=== Provided information ===

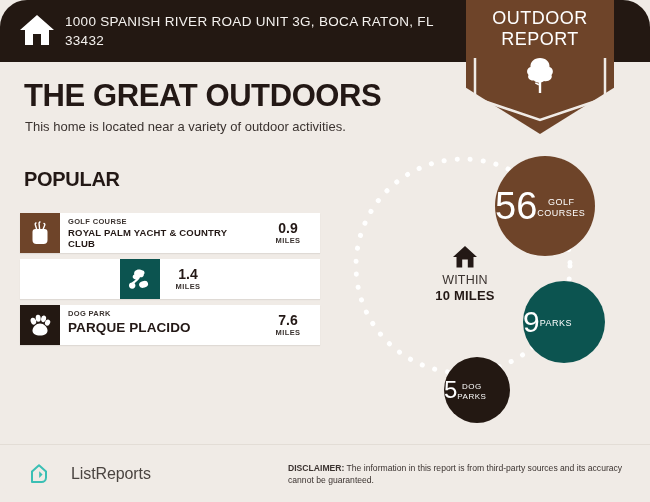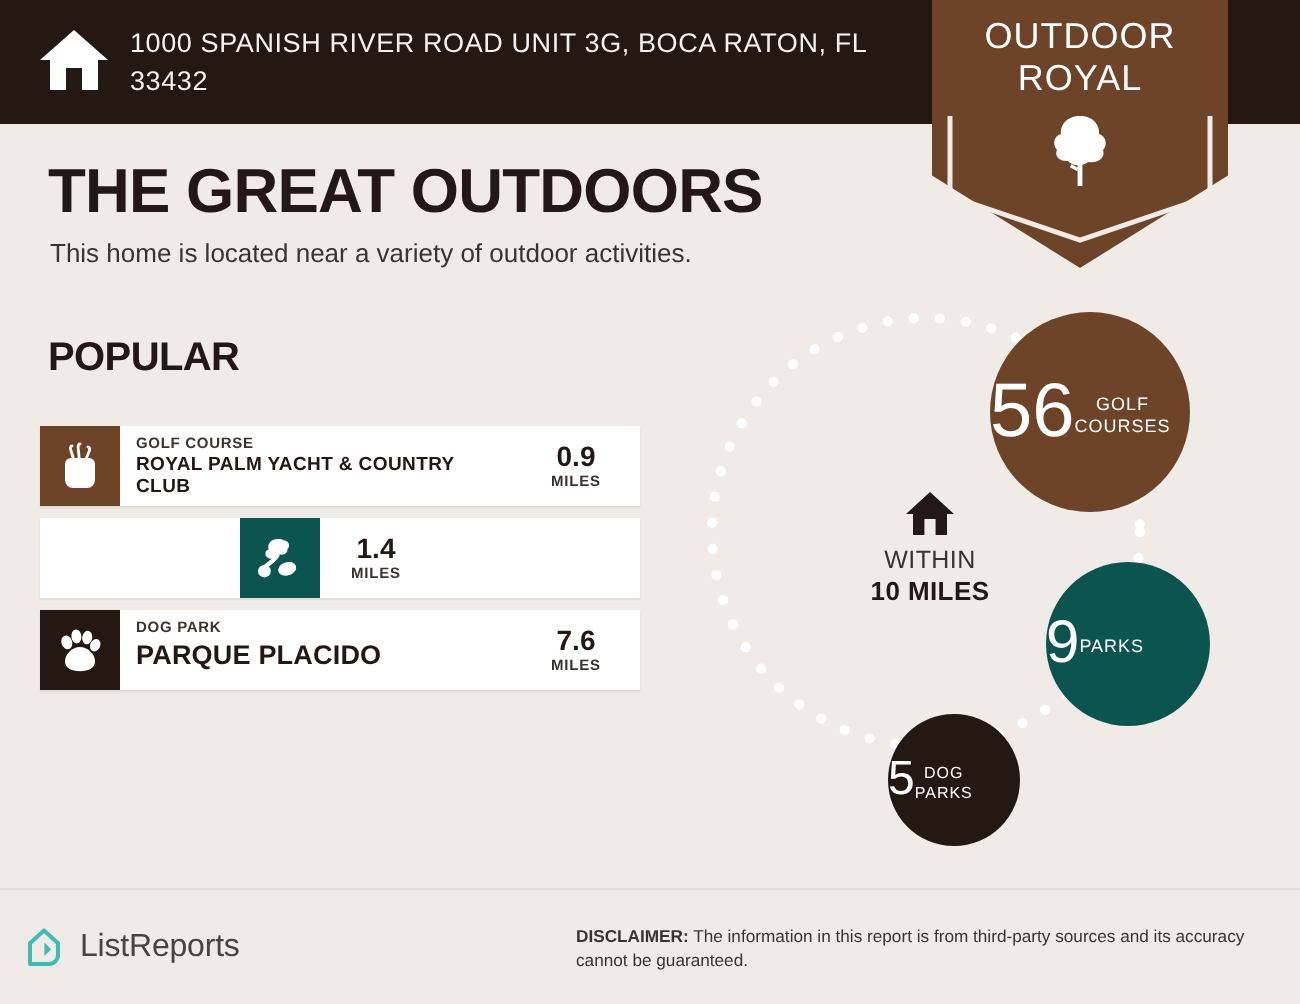--- a/index.html
+++ b/index.html
@@ -21,6 +21,7 @@
     height: 502px;
     background: #f0ebe6;
     overflow: hidden;
+    border-radius: 27px;
   }
 
   

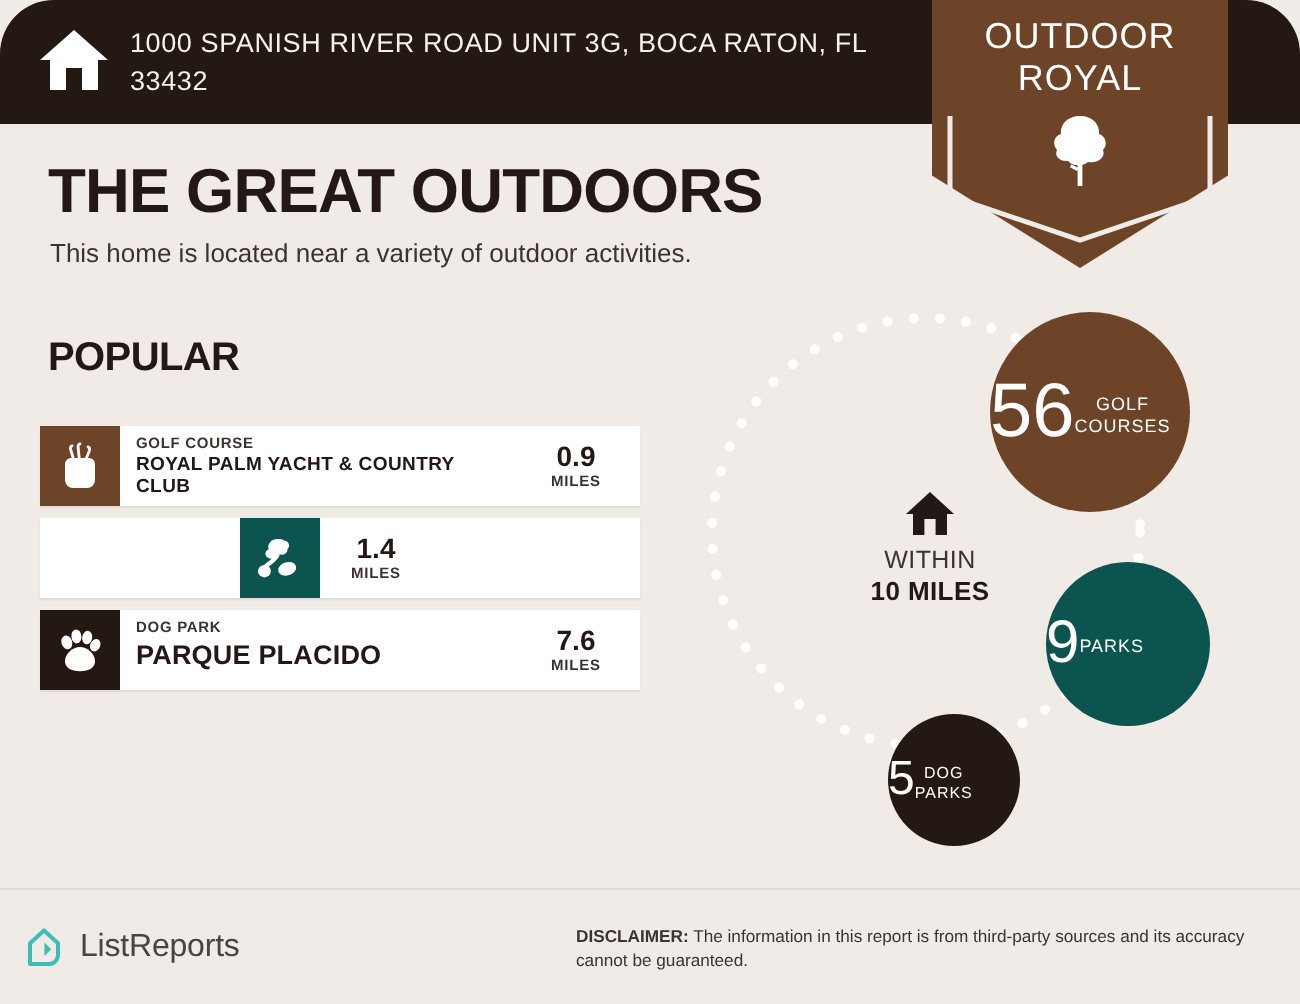--- a/index.html
+++ b/index.html
@@ -330,7 +330,7 @@
     </svg>
     <div class="badge-text">
       <div>OUTDOOR</div>
-      <div>ROYAL</div>
+      <div>REPORT</div>
     </div>
     <svg class="badge-tree" viewBox="0 0 32 38">
       <path d="M16 2 C10 2 6 6 6.5 11 C3 12 2 16 4.5 19 C3 22 6 25 10 24.5 C12 27 17 27.5 20 25 C25 26 29 22.5 27.5 19 C30 16.5 29 12 25.5 11 C26 6 22 2 16 2 Z" fill="#ffffff"></path>

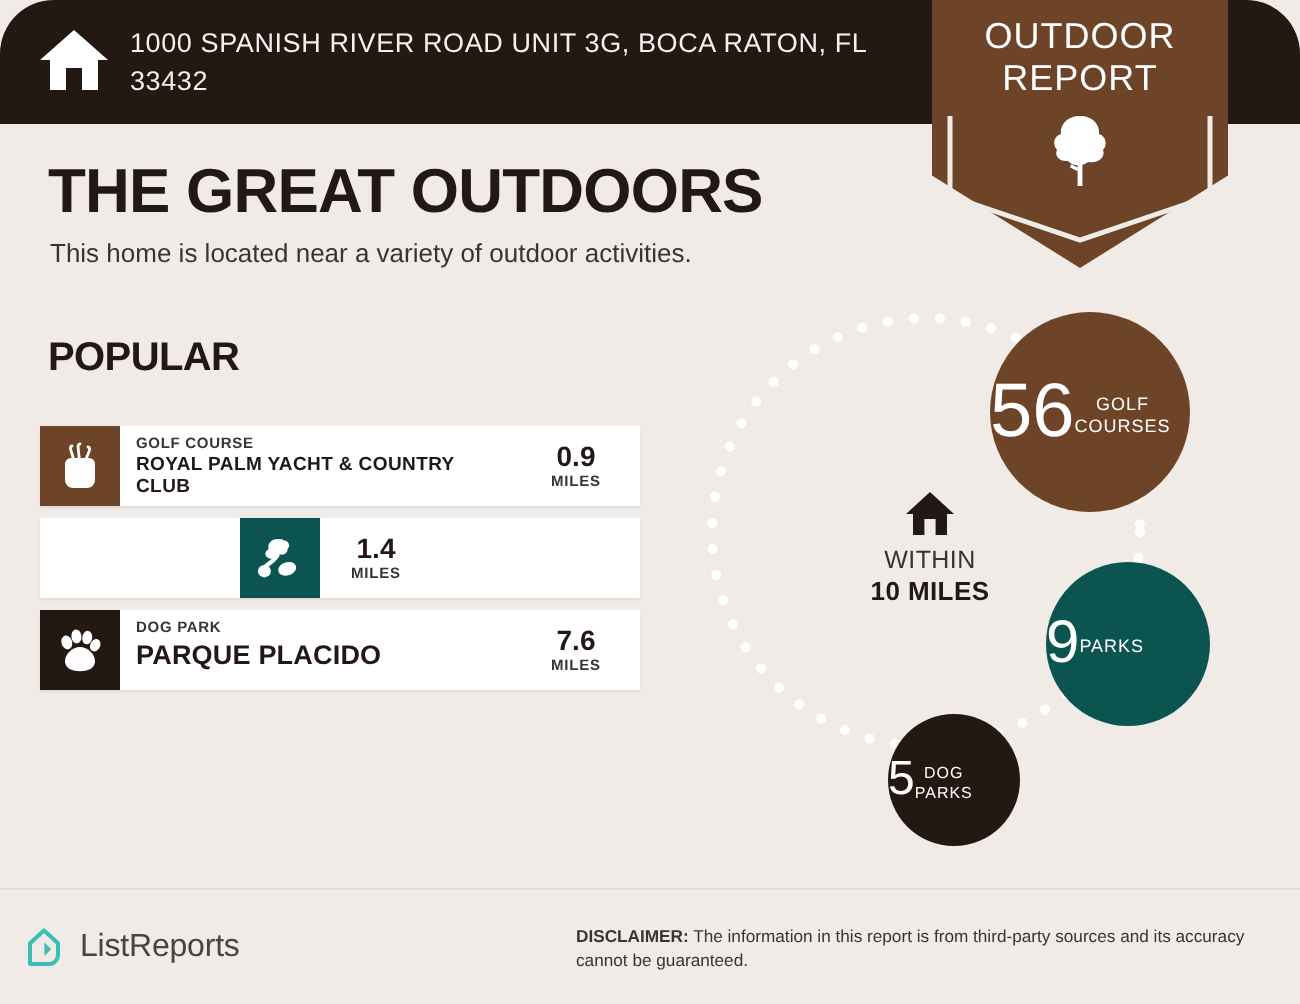--- a/index.html
+++ b/index.html
@@ -288,11 +288,11 @@
   }
   .logo {
     position: absolute;
-    left: 12px;
+    left: 29px;
     top: 463px;
     display: flex;
     align-items: center;
-    gap: 8px;
+    gap: 22px;
   }
   .logo-mark { width: 20px; height: 21px; display:block; }
   .logo-text {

===

» **What you need to do**:
Start at the line containing "-288,11 +288,11 @@". Repeat it and each line after it, word for word, to the end of the records.

» **Result**:
@@ -288,11 +288,11 @@
   }
   .logo {
     position: absolute;
-    left: 12px;
+    left: 29px;
     top: 463px;
     display: flex;
     align-items: center;
-    gap: 8px;
+    gap: 22px;
   }
   .logo-mark { width: 20px; height: 21px; display:block; }
   .logo-text {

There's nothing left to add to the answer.